Ok, I'll give you a few minutes to look it over, read the Java Language Specification, try it out in your favorite IDE, etc. Done?

And the answer is..... d! In fact, there is a compiler warning on this line:


    //line of code
    System.out.println("null length array: " + elementCount(null));

    //compiler warning
    warning: non-varargs call of varargs method with inexact argument type for last parameter;

Besides this warning, though, the code executes properly. But since I don't really like compiler warnings, I go ahead and make the change. Here's the new code.


   private static int elementCount(Object... elements) {
     return elements == null ? 0 : elements.length;
   }

   public static void main(String... args) {
     System.out.println("null length array: " + elementCount((Object)null));
     System.out.println("[a,b,c] length array: " + elementCount("a", "b", "c"));
   }

Alright, that took care of the warning! So what's wrong with it? Anything?
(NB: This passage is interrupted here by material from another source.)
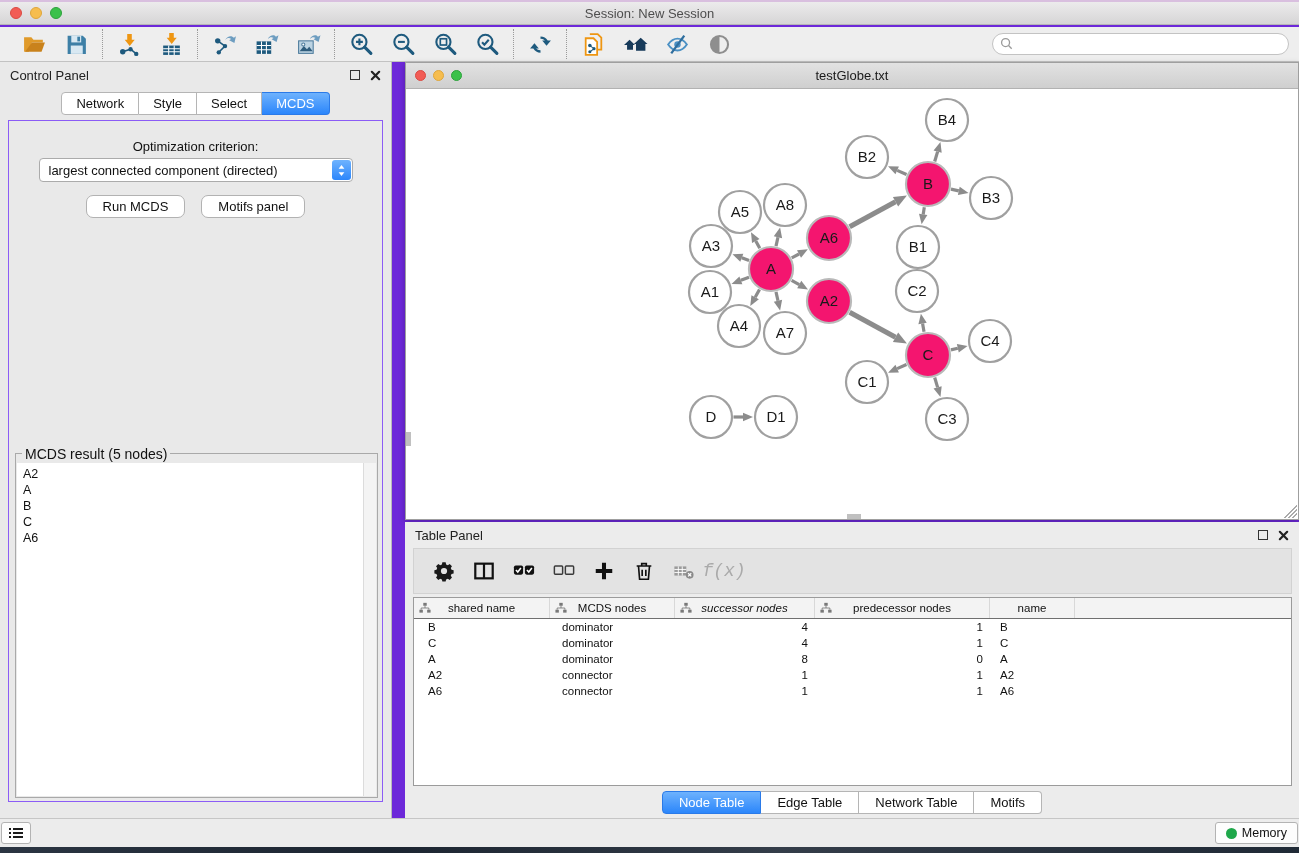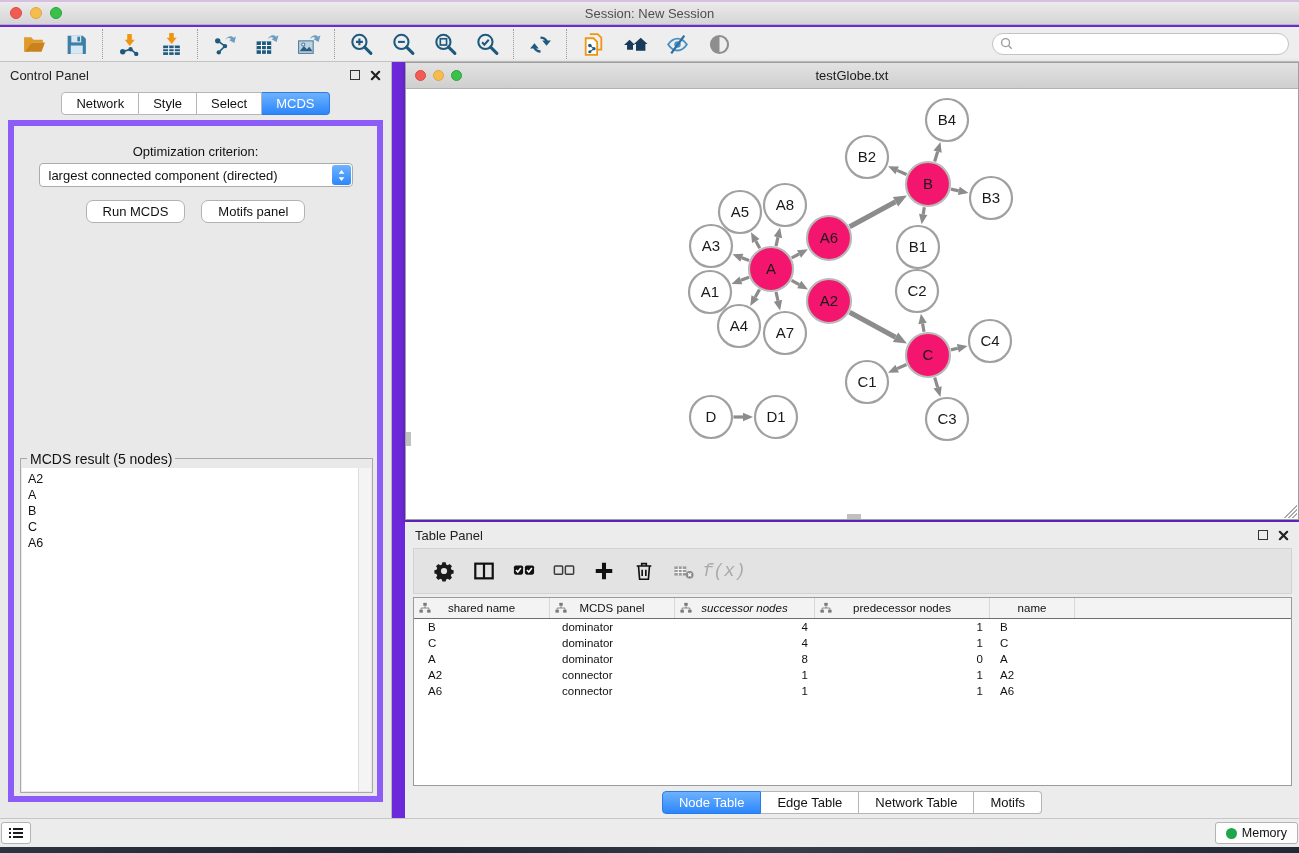"Optimization criterion:" .ctrl-content { border: 6px solid #8b5cf6 -> 1px solid #8b5cf6 }
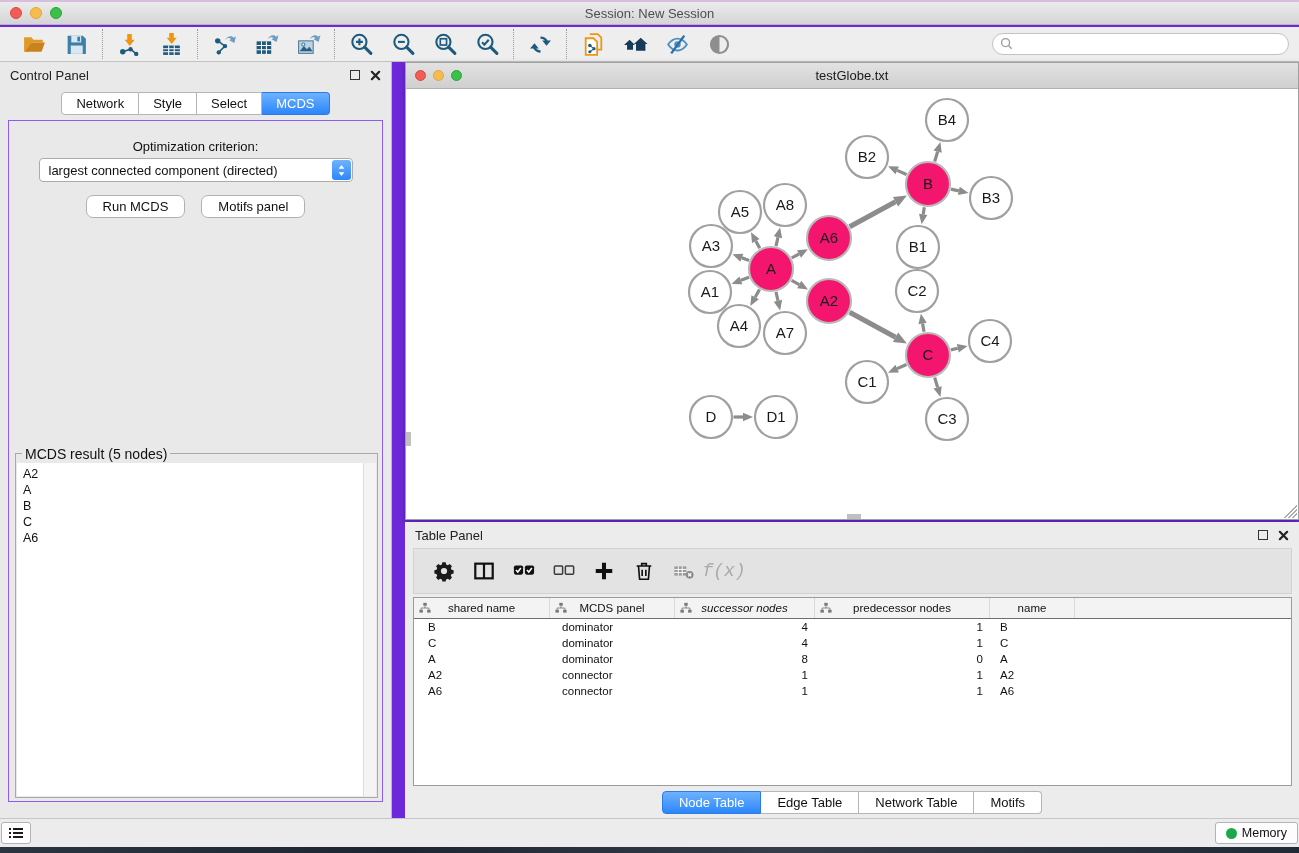"MCDS panel" span { text: panel -> nodes }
Come on, no cheating, think about it!

  a) It runs, but prints out "[a,b,c] length array: 0"
  b) There is a compiler warning
  c) Perfecto!
  d) It runs, but prints out "null length array: 1"

Alright, you've had your chance. What is it?




That's right, "d" again. It turns out the problem is this statement: elementCount((Object)null). The problem is that (Object)null tells the compiler to include a one element Object array where the first element is null. Instead, what we wanted to do was this (Object[])null! This is why we get the compiler warning, the compiler doesn't know if we want null to be an element in the vararg array or whether we want it to be the vararg array itself.

Tripped me up for a few minutes today, hope you enjoyed it.

Note: Updated to refer to "Click and Hack" instead of "Click and Clack" -- also fixed a typo in the description. Thanks for pointing these things out!